Bancários rejeitam proposta da Fenaban e decidem manter greve

greve dos bancarios foto Marcelo Camargo - Agencia Brasil

Sem uma nova proposta da Federação Nacional de Bancos (Fenaban), os bancários decidiram continuar em greve. Na oitava rodada de negociação, feita na quinta-feira (15.09.16), a Fenaban manteve a proposta de aumento de 7% nos salários e benefícios e um abono de R$ 3,3 mil, que será pago 10 dias após a assinatura do acordo.
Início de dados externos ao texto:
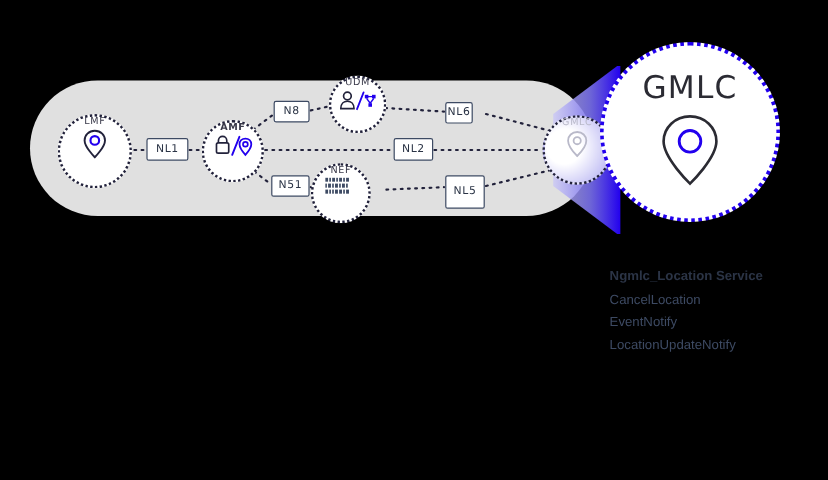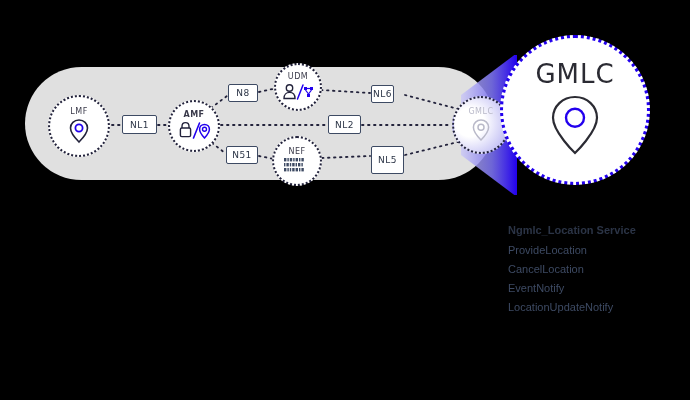"UDM" .node { justify-content: center -> none }
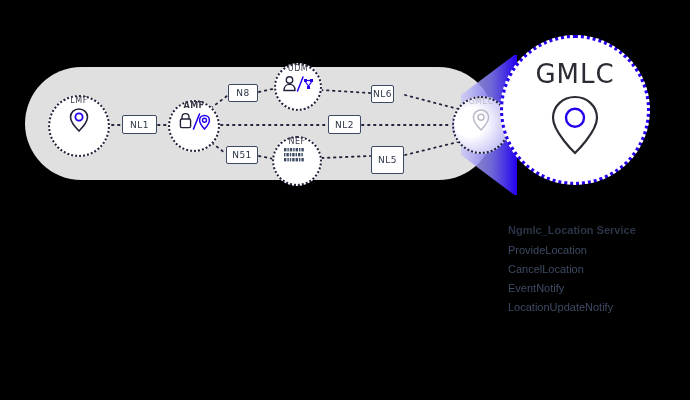"NEF" #node-nef { left: 272px -> 259px }
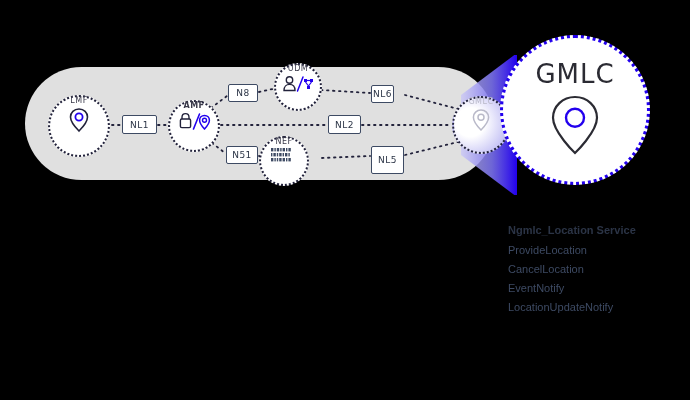"ProvideLocation" div.service-op { html: <div>ProvideLocation</div> -> none }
A proposta foi recusada pelo Comando Nacional dos Bancários, que a considerou insuficiente.

Os bancários pedem reajuste de 14,78% [sendo 5% de aumento real e mais a correção da inflação], 14o salário, participação nos lucros e resultados (PLR) de R$ 8.297,61, entre outros.

“O valor fixado para o abono está 10% acima da proposta inicial apresentada no dia 29 de agosto e, somado ao reajuste no salário, superior à inflação prevista para os próximos 12 meses, representa um ganho expressivo para a maioria dos bancários”, afirma, em nota, a Fenaban.

Segundo a federação, o modelo de aumento composto por abono e reajuste sobre o salário é o mais adequado para o atual momento de transição na economia brasileira, de inflação alta para uma inflação mais baixa.

Os bancários, no entanto, pedem reajuste de 14,78% (5% de aumento real, mais a correção da inflação), 14º salário e participação nos lucros e resultados de R$ 8.297,61, entre outras demandas.

“Os banqueiros agem com total descaso ao tentar impor perdas de 2,39% aos bancários, já que insistem em não repor a inflação, e ainda, desvalorizar os funcionários, sem atender às demais reivindicações. Quem quer redução de salário? É inadmissível que o setor que continua a lucrar tanto, mesmo em tempos de crise, opte por um papel tão nefasto de falta de responsabilidade social com seus funcionários e com a economia do país”, disse Roberto von der Osten, um dos coordenadores do Comando Nacional dos Bancários.

A greve dos bancários começou na terça-feira (06.09.16). Na quinta-feira (15.09.16), 12.608 agências e 49 centros administrativos tiveram as atividades paralisadas em todo o Brasil, segundo o sindicato dos bancários. O número representa 54% das agências no Brasil. A Fenaban não divulgou números.